All for One, One for All

"If you can get an organization to move faster by creating a separate [Web development] group, then you should do it," says Brian Farrar, chief operating officer at the Chicago consultancy Xpedior Inc.

This pragmatic directive can be found in Senior Writer Susannah Patton's feature, "Amicable Split," in which happy companies such as Staples Inc. talk about how smart they were to segregate Web development from the established IT department by creating autonomous Web teams. How expedient. How new wave. How short-sighted.

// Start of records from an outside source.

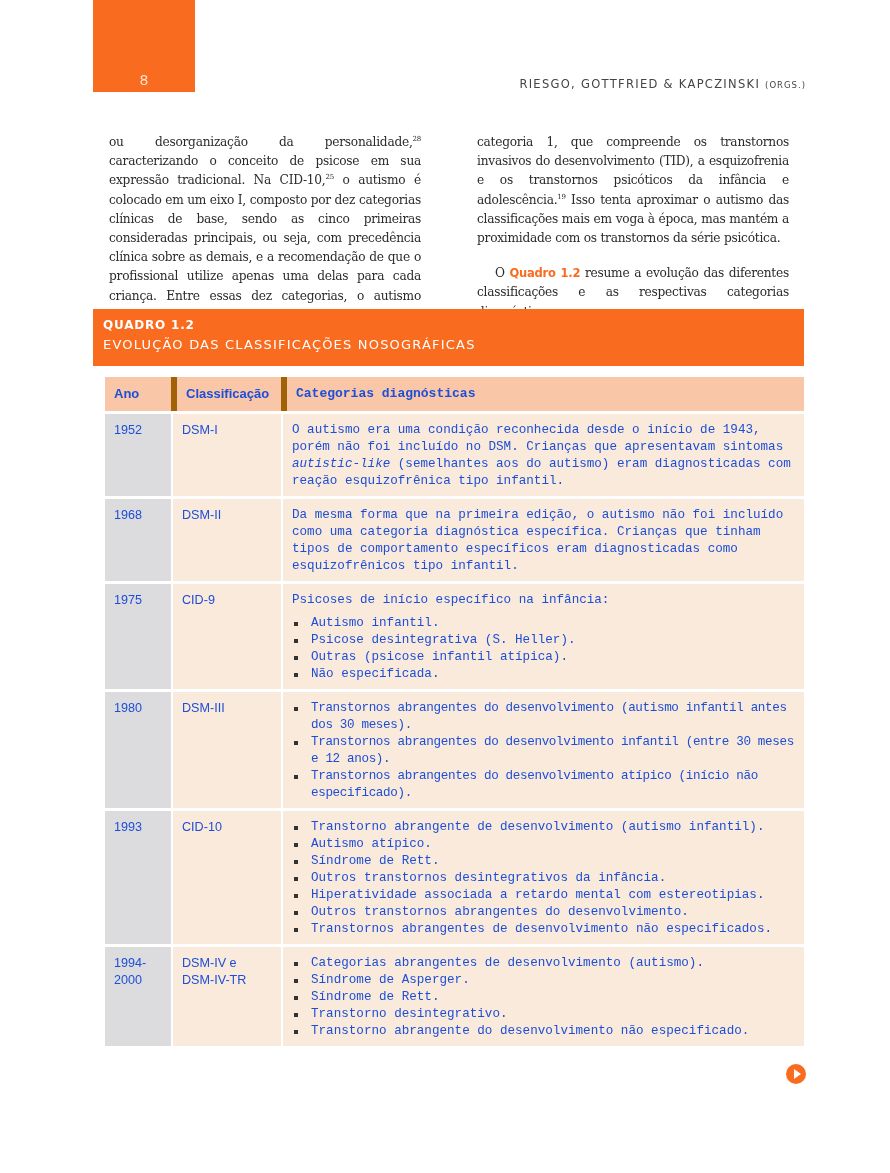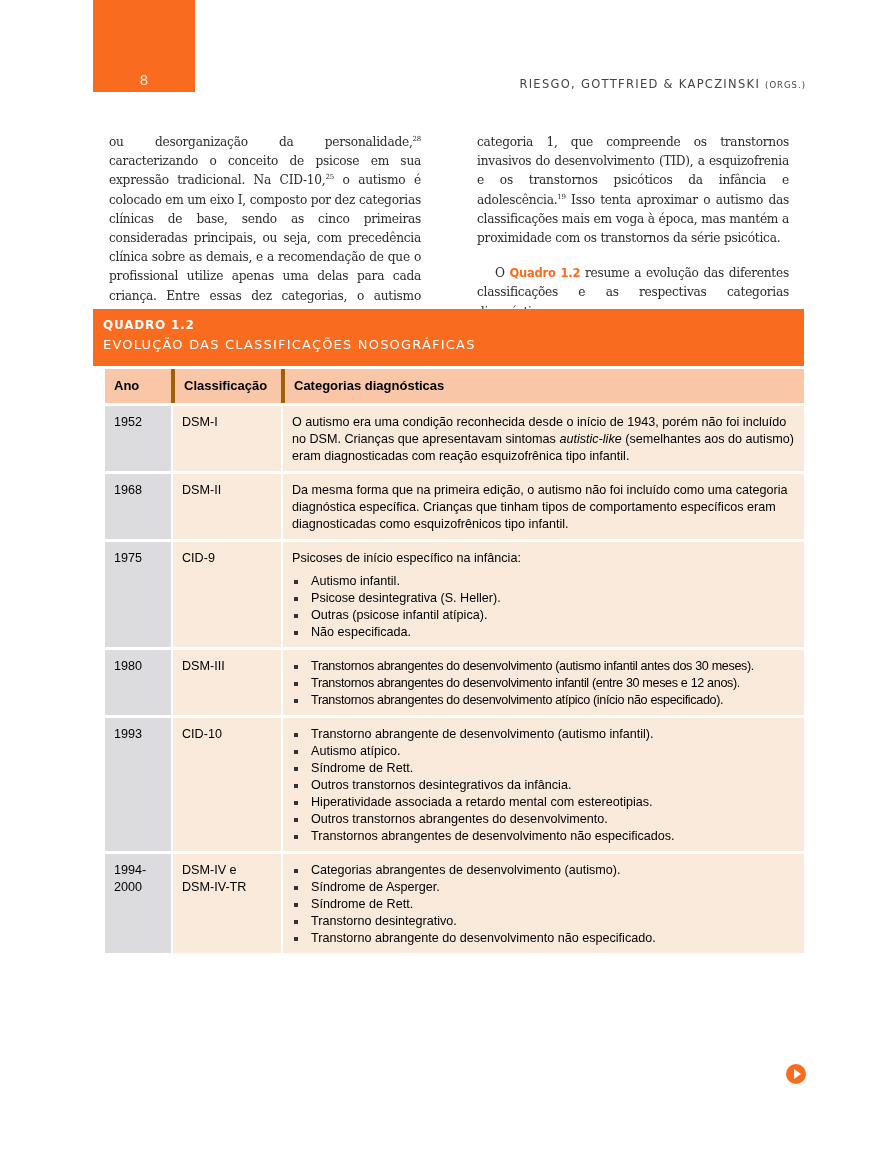"Ano" table.grid { color: #000000 -> #1d4ed8; margin-top: 0 -> 8px }
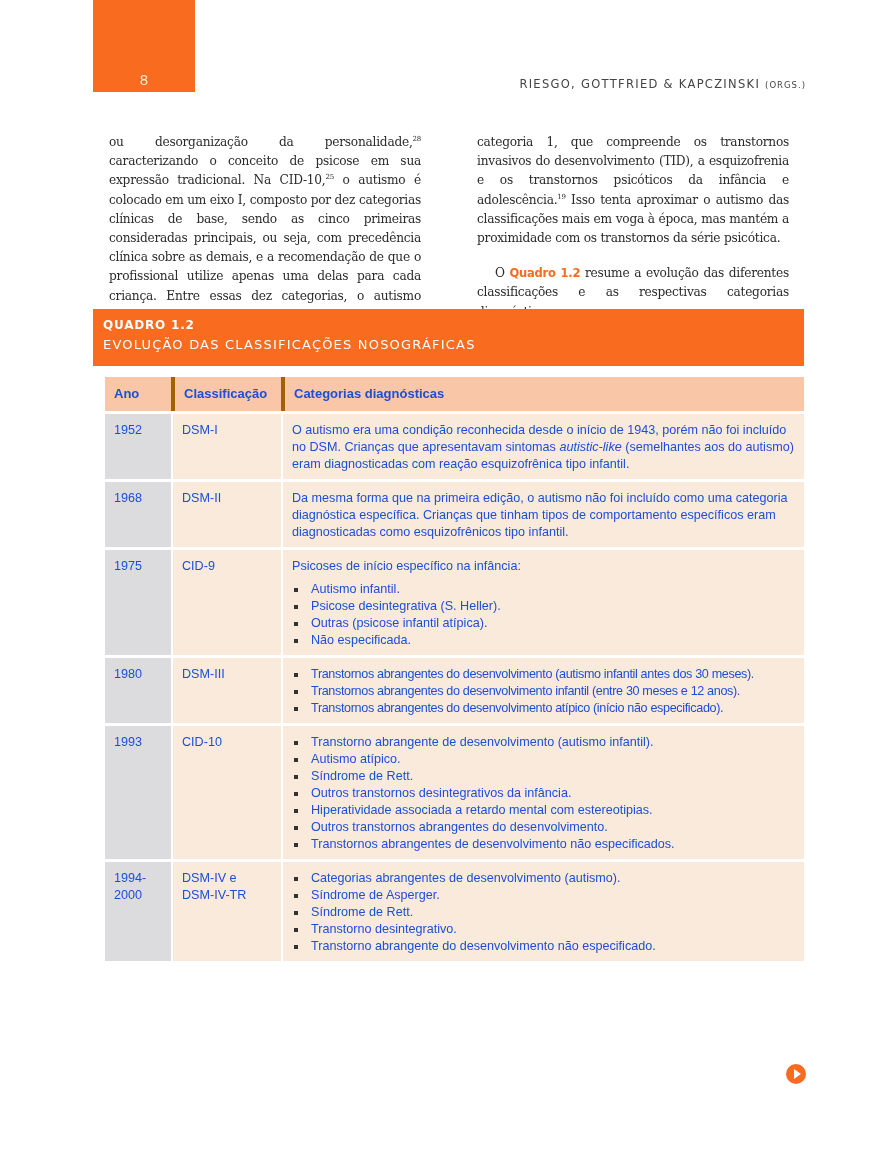"Classificação" thead .c-class, thead .c-desc { border-left: 4px solid #a16207 -> 6px solid #a16207 }
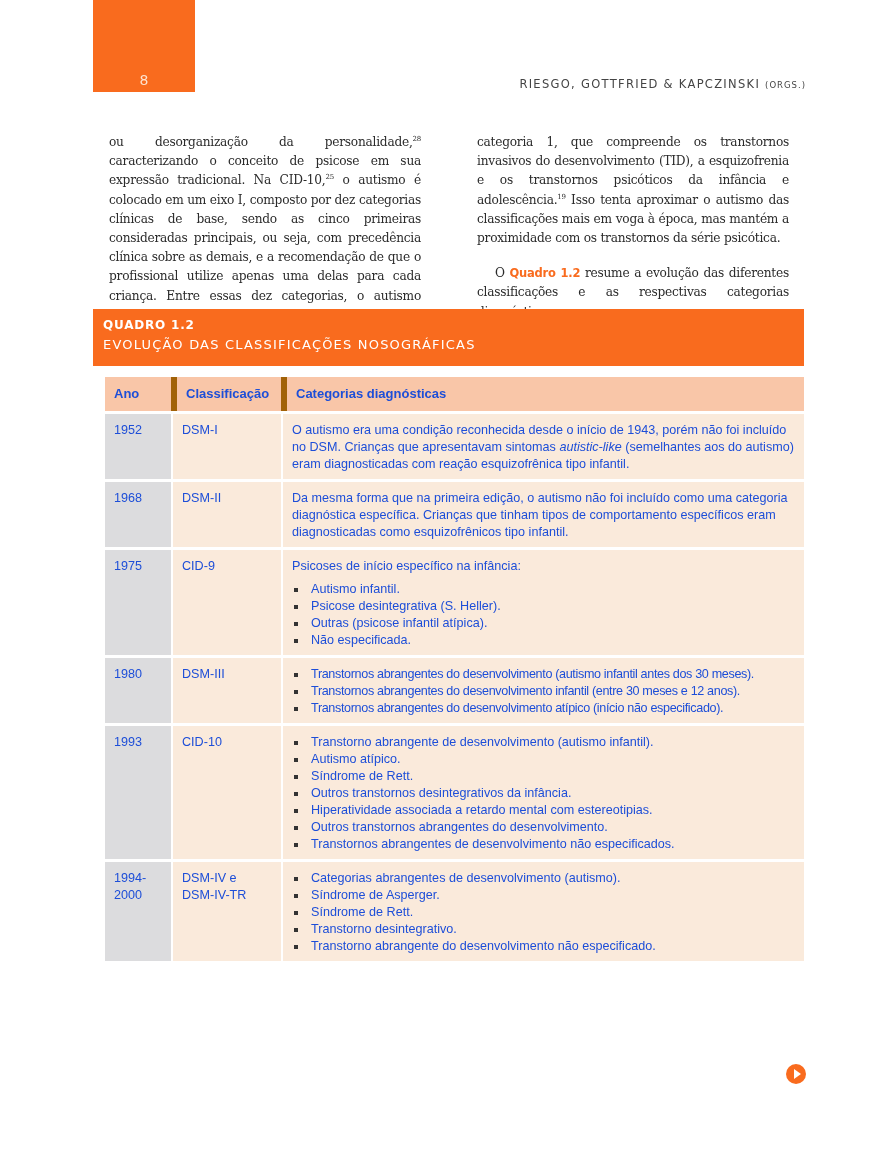"Categorias diagnósticas" .c-desc { font-family: none -> Liberation Mono, monospace }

I think this kind of approach will ultimately be harmful to organizations; it's a kick in the teeth for those IT professionals who joined these companies with the implicit agreement that they could develop their careers there; that they would work hard, do the grunt work and eventually move up to tackle leading-edge and exciting projects. Staples is proud that it transferred 30 people from legacy IT to join 65 newly hired, goatee-sporting Web developers ensconced in hip new offices painted yellow and outfitted with beanbag chairs and a foosball table. So the remaining separate-but-unequal 470 IT people are content to maintain back-office systems for the rest of their Staples careers? Did the Staples want ad in The Boston Globe promise them exciting, dynamic careers in legacy land? I doubt it.

At CIO, we faced a similar choice this year when we launched a new magazine, Darwin (www.darwinmag.com). Like you, we have a perpetual staffing shortage. Like you, we needed to get the product out in a hurry to keep pace with the competition. But our philosophy, framed by Editorial Director Lew McCreary, is to give our existing staff the chance to take on these challenges whenever they arise. We see these as built-in career-growth opportunities. So Darwin was launched by a group of volunteers from our core editorial staff, none of whom had experience creating a magazine from scratch. They did it right here in our boring, old, gray-and-mauve offices, surrounded by their colleagues. And the rest of the staff contributed indirectly by working harder to make up the man-power deficit, producing the largest CIO issues ever this past spring.

When Darwin debuted, on schedule, June 1, one of the first toasts at the launch party was to the editorial staff as a whole--we were proud we did it ourselves, together. Who will you toast at your Web launch party? The elite squad hired to develop the site in near isolation, the outsourcer paid to do all the creative work? Will you even invite the legacy IT group?

If you do, don't be shocked if they don't show up.